Sources of Information Flashcards
Why do we not base beliefs solely on personal experience?
Because we have no comparison group.
When does a confound occur?
When we believe on thing caused an outcome when in fact other factors changed as well.
How are differing personal experiences explained?
Behavioural research is probabilistic. Inferences are not expected to explain all cases all of the time.
What are the two rough categories that biases of intuition fall into?
Thinking the easy way and thinking what we want to think.
What are the 3 biases within the “thinking the easy way” category?
The good story, the present/present bias, and the pop-up principle.
What is the good story bias?
Accepting a conclusion because it “makes sense.” E.g., Freud’s idea of catharsis.
What is the present/present bias?
The failure to acknowledge absences while still acknowledging all present stimulus. E.g., paying attention to those who got better after blood-letting but ignoring those who got better without, or got worse with.
What is the pop-up principle?
Things that come easily to mind tend to guide our thinking.
What is the pop-up principle also known as?
The availability heuristic.
What are the three biases/biased practices that fall within the “thinking what we want” category?
“Cherry-picking” the evidence, asking biased questions, and being overconfident.
What is “cherry-picking evidence”?
To seek and accept only the evidence that supports what we already think and what we want tot think.

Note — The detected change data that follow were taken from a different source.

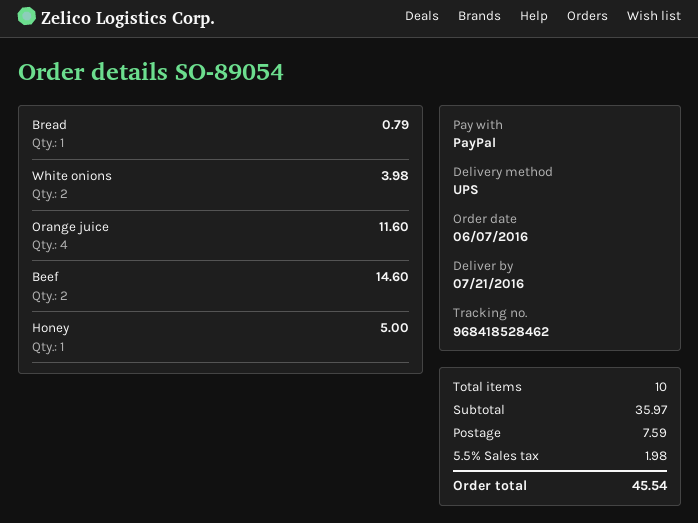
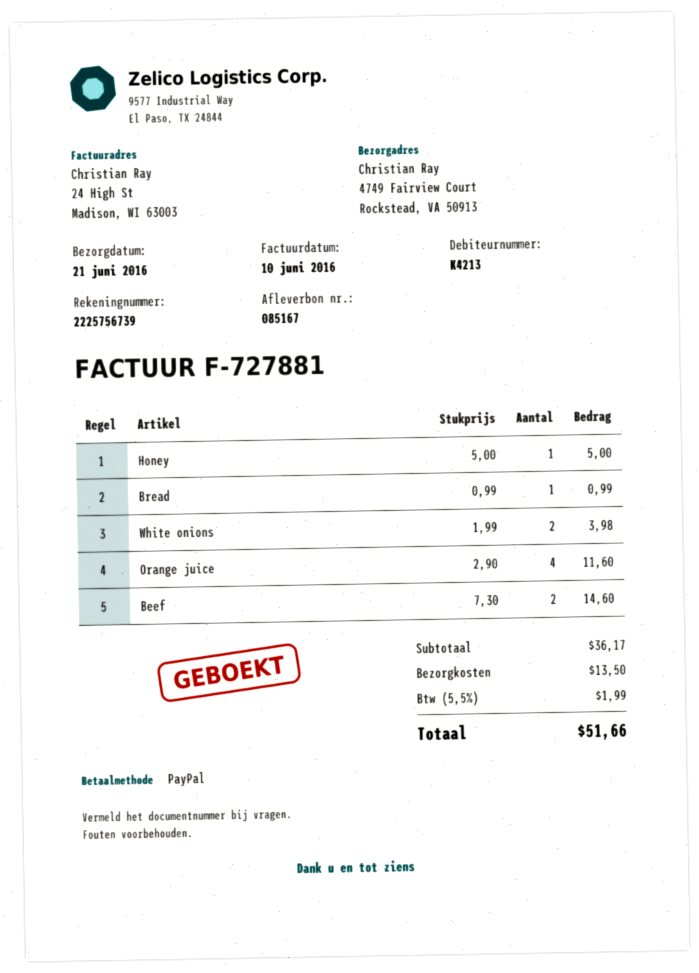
delivery date: 2016-07-21 -> 2016-06-21
Bread: 1 for 0.79 -> 1 for 0.99
subtotal: 35.97 -> 36.17
shipping: 7.59 -> 13.50
tax: 5.5% = 1.98 -> 5.5% = 1.99
total: 45.54 -> 51.66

What is confirmatory hypothesis testing?
Selecting questions that would lead to a particular, expected answer. AKA Confirmation bias.
Why is overconfidence the sneakiest of all biases?
It makes us trust our reasoning more and makes it more difficult for us to initiate the theory-data cycle.
What 5 techniques can researchers use to guard against the pitfalls of intuition?
Create comparison groups, conduct rigorous studies, test their hunches with systematic empiricism, strive to ask questions objectively, and to accept data provisionally.
Which authorities should not be trusted?
Self-proclaimed authorities.
What does reading with a purpose mean?
Asking 2 questions: What is the argument? What is the evidence to support the argument?
How do you find the argument in a paper?
Read the abstract, skip to the end of the introduction before reading the rest, and then read the first paragraph of the discussion section.
How doesone find the evidence that supports that argument?
By reading method and results.
What is an empirical journal article?
A scholarly article that reports for the first time the results of a research study.
What is a review journal article?
An article summarizing the studies that have been done in one research area.